Веки Бальтазара тяжело поднялись, закрылись и уже не открывались. Пепел с сигары упал, скоро выпала из ослабевших пальцев и сигара. Голова склонилась на грудь. Бальтазар уснул.





Вдруг его уши зашевелились, как у собаки. Этим движением они как будто старались разбудить его. Бальтазар еще сидел неподвижно, но его сознание уже было пробуждено каким-то звуком, доносившимся далеко с моря. Звук повторился ближе. Веки Бальтазара открылись. Казалось, кто-то трубил в рог, а потом, как будто, бодрый, молодой человеческий голос призывно крикнул на октаву вверх:

— А-à!

Музыкальный звук трубы не походил на резкое звучание пароходной сирены, а веселый возглас совсем не напоминал призывного крика утопающего. Это было что-то новое, неведомое и потому жуткое. Бальтазар поднялся и потер свою голую спину. Ему показалось, будто сразу посвежело.
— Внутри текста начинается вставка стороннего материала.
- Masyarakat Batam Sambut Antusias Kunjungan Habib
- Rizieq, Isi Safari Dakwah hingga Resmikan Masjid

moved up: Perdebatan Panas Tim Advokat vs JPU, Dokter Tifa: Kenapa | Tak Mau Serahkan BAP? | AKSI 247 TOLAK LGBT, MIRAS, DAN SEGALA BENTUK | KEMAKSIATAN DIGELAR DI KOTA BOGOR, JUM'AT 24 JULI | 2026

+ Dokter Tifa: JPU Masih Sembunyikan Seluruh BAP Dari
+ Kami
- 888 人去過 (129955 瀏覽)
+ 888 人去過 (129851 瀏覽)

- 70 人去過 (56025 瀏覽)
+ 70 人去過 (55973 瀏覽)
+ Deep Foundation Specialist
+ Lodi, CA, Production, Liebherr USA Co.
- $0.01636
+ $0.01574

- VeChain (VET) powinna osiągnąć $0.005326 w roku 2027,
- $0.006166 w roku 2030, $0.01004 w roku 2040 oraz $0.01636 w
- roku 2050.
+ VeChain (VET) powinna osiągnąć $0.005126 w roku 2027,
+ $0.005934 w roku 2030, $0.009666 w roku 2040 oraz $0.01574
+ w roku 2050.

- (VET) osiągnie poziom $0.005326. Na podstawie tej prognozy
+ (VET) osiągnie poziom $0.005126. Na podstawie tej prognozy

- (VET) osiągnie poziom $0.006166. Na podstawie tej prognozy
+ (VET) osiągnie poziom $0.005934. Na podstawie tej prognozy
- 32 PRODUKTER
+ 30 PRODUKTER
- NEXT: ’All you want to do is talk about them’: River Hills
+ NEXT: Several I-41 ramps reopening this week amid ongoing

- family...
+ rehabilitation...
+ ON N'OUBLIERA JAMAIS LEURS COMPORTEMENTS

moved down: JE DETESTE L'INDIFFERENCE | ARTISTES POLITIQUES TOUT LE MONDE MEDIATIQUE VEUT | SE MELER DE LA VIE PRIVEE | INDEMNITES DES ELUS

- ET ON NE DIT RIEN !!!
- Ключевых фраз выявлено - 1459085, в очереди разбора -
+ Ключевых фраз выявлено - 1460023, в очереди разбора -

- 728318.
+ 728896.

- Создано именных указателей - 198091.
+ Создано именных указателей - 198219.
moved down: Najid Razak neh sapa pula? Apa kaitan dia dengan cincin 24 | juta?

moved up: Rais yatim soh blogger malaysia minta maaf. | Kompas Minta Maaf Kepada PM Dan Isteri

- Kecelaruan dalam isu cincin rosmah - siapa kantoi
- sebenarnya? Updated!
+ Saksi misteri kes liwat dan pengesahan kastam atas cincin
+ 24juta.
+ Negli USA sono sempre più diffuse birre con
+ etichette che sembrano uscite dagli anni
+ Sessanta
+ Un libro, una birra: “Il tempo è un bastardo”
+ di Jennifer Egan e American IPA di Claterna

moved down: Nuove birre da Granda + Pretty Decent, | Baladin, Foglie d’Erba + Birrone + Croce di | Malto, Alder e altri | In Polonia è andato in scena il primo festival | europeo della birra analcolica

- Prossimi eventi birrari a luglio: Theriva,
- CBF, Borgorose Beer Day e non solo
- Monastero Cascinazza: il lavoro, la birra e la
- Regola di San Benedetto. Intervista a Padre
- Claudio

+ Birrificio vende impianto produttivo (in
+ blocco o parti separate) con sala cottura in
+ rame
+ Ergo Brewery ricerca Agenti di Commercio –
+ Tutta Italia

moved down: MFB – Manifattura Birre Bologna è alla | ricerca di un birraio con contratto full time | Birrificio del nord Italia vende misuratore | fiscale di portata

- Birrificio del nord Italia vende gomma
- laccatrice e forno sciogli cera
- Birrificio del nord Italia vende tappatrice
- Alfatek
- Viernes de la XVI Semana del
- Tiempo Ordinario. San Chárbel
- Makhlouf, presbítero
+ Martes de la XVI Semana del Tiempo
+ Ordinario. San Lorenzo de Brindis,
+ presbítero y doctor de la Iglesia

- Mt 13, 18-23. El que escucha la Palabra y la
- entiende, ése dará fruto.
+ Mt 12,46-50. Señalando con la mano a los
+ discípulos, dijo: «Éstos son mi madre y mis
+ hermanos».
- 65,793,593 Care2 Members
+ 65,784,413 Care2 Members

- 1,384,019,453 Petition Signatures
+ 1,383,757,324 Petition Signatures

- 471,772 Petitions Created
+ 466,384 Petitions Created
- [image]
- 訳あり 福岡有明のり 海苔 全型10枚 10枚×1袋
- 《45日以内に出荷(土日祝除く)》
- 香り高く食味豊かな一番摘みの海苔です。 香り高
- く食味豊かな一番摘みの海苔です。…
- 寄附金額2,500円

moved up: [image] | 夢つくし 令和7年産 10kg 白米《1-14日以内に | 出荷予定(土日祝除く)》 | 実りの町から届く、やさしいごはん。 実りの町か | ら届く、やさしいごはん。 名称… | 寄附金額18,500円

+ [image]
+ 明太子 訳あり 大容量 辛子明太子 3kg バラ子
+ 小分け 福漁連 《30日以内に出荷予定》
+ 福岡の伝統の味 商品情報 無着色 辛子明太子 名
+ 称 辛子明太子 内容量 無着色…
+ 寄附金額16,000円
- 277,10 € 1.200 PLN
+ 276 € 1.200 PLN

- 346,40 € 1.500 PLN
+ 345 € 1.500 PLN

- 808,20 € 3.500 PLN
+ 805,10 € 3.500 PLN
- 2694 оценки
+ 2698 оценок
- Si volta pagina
Индеец подошел к борту и зорко оглядел гладь океана. Она была по-прежнему недвижна и пустынна. Ни судового фонаря, ни плеска весел или рук пловца.

Тишина.

Бальтазар толкнул ногой лежавшего на полу индейца и, когда тот поднялся, тихо сказал:

— Кричит. Это, наверно, он…

— Я не слышу, — так же тихо ответил индеец гуарона[4], привстав на коленях и прислушиваясь.

И вдруг тишина вновь была разорвана звуком трубы и криком:

— А-à!

Гуарона, услышав этот звук, пригнулся, как под ударом бича.

— Да, это, наверно, он, — сказал гуарона, лязгая от страха зубами.